Set the data down again so that every line matches exactly.

==== Records provided

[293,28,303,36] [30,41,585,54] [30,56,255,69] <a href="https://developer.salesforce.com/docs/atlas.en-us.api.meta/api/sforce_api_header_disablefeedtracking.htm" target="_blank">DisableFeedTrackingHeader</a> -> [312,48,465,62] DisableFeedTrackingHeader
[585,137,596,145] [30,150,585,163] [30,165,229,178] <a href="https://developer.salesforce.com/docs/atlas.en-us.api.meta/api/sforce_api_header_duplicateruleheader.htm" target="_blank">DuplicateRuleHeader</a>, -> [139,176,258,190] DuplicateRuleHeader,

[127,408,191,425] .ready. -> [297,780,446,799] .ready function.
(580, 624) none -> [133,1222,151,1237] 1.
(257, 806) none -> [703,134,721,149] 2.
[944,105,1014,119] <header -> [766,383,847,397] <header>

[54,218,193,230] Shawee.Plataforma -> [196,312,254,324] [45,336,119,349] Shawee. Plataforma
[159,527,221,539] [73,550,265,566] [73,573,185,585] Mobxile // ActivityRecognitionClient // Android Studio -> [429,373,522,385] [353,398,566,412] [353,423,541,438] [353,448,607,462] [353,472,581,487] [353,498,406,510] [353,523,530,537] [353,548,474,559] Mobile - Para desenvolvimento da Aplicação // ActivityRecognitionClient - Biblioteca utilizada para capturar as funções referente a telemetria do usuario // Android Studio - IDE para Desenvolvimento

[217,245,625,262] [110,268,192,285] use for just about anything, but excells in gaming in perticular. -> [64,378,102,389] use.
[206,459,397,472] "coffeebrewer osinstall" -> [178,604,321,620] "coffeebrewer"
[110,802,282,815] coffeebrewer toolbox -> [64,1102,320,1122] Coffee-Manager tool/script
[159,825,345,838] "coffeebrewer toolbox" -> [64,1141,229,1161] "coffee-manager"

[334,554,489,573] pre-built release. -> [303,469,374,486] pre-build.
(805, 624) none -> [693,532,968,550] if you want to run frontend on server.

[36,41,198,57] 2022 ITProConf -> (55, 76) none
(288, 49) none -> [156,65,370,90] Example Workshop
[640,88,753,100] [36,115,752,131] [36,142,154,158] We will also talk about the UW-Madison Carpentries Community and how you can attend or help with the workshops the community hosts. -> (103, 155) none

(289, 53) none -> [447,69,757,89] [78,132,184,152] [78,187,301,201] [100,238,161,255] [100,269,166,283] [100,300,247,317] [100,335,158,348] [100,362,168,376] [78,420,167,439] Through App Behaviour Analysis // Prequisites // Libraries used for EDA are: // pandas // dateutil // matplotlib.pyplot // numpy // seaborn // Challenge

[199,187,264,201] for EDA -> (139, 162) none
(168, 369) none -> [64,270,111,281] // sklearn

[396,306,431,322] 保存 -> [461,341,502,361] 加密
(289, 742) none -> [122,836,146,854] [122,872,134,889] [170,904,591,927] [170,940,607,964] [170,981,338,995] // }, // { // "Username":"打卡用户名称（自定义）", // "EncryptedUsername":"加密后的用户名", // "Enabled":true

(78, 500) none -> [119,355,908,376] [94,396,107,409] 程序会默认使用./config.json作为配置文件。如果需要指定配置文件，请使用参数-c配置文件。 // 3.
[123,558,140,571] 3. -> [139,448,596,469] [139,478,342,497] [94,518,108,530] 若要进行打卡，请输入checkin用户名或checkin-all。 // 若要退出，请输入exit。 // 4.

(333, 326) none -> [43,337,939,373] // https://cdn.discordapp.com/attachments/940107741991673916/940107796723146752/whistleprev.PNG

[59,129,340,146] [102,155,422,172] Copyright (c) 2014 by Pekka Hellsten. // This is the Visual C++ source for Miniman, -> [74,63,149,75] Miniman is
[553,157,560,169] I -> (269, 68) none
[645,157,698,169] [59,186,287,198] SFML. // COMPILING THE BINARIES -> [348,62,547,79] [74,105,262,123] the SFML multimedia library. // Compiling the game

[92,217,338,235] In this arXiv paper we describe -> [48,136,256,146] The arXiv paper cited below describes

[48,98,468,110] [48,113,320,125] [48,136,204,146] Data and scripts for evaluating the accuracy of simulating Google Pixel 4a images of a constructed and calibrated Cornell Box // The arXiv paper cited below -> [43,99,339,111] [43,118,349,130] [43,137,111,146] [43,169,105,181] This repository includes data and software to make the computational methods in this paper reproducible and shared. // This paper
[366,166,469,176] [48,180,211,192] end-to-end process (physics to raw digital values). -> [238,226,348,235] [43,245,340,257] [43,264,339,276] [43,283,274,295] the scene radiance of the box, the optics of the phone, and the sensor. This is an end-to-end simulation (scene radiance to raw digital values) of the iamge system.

========

→ Reply to the task
[293,28,303,36] [30,41,585,54] [30,56,255,69] <a href="https://developer.salesforce.com/docs/atlas.en-us.api.meta/api/sforce_api_header_disablefeedtracking.htm" target="_blank">DisableFeedTrackingHeader</a> -> [312,48,465,62] DisableFeedTrackingHeader
[585,137,596,145] [30,150,585,163] [30,165,229,178] <a href="https://developer.salesforce.com/docs/atlas.en-us.api.meta/api/sforce_api_header_duplicateruleheader.htm" target="_blank">DuplicateRuleHeader</a>, -> [139,176,258,190] DuplicateRuleHeader,

[127,408,191,425] .ready. -> [297,780,446,799] .ready function.
(580, 624) none -> [133,1222,151,1237] 1.
(257, 806) none -> [703,134,721,149] 2.
[944,105,1014,119] <header -> [766,383,847,397] <header>

[54,218,193,230] Shawee.Plataforma -> [196,312,254,324] [45,336,119,349] Shawee. Plataforma
[159,527,221,539] [73,550,265,566] [73,573,185,585] Mobxile // ActivityRecognitionClient // Android Studio -> [429,373,522,385] [353,398,566,412] [353,423,541,438] [353,448,607,462] [353,472,581,487] [353,498,406,510] [353,523,530,537] [353,548,474,559] Mobile - Para desenvolvimento da Aplicação // ActivityRecognitionClient - Biblioteca utilizada para capturar as funções referente a telemetria do usuario // Android Studio - IDE para Desenvolvimento

[217,245,625,262] [110,268,192,285] use for just about anything, but excells in gaming in perticular. -> [64,378,102,389] use.
[206,459,397,472] "coffeebrewer osinstall" -> [178,604,321,620] "coffeebrewer"
[110,802,282,815] coffeebrewer toolbox -> [64,1102,320,1122] Coffee-Manager tool/script
[159,825,345,838] "coffeebrewer toolbox" -> [64,1141,229,1161] "coffee-manager"

[334,554,489,573] pre-built release. -> [303,469,374,486] pre-build.
(805, 624) none -> [693,532,968,550] if you want to run frontend on server.

[36,41,198,57] 2022 ITProConf -> (55, 76) none
(288, 49) none -> [156,65,370,90] Example Workshop
[640,88,753,100] [36,115,752,131] [36,142,154,158] We will also talk about the UW-Madison Carpentries Community and how you can attend or help with the workshops the community hosts. -> (103, 155) none

(289, 53) none -> [447,69,757,89] [78,132,184,152] [78,187,301,201] [100,238,161,255] [100,269,166,283] [100,300,247,317] [100,335,158,348] [100,362,168,376] [78,420,167,439] Through App Behaviour Analysis // Prequisites // Libraries used for EDA are: // pandas // dateutil // matplotlib.pyplot // numpy // seaborn // Challenge

[199,187,264,201] for EDA -> (139, 162) none
(168, 369) none -> [64,270,111,281] // sklearn

[396,306,431,322] 保存 -> [461,341,502,361] 加密
(289, 742) none -> [122,836,146,854] [122,872,134,889] [170,904,591,927] [170,940,607,964] [170,981,338,995] // }, // { // "Username":"打卡用户名称（自定义）", // "EncryptedUsername":"加密后的用户名", // "Enabled":true

(78, 500) none -> [119,355,908,376] [94,396,107,409] 程序会默认使用./config.json作为配置文件。如果需要指定配置文件，请使用参数-c配置文件。 // 3.
[123,558,140,571] 3. -> [139,448,596,469] [139,478,342,497] [94,518,108,530] 若要进行打卡，请输入checkin用户名或checkin-all。 // 若要退出，请输入exit。 // 4.

(333, 326) none -> [43,337,939,373] // https://cdn.discordapp.com/attachments/940107741991673916/940107796723146752/whistleprev.PNG

[59,129,340,146] [102,155,422,172] Copyright (c) 2014 by Pekka Hellsten. // This is the Visual C++ source for Miniman, -> [74,63,149,75] Miniman is
[553,157,560,169] I -> (269, 68) none
[645,157,698,169] [59,186,287,198] SFML. // COMPILING THE BINARIES -> [348,62,547,79] [74,105,262,123] the SFML multimedia library. // Compiling the game

[92,217,338,235] In this arXiv paper we describe -> [48,136,256,146] The arXiv paper cited below describes

[48,98,468,110] [48,113,320,125] [48,136,204,146] Data and scripts for evaluating the accuracy of simulating Google Pixel 4a images of a constructed and calibrated Cornell Box // The arXiv paper cited below -> [43,99,339,111] [43,118,349,130] [43,137,111,146] [43,169,105,181] This repository includes data and software to make the computational methods in this paper reproducible and shared. // This paper
[366,166,469,176] [48,180,211,192] end-to-end process (physics to raw digital values). -> [238,226,348,235] [43,245,340,257] [43,264,339,276] [43,283,274,295] the scene radiance of the box, the optics of the phone, and the sensor. This is an end-to-end simulation (scene radiance to raw digital values) of the iamge system.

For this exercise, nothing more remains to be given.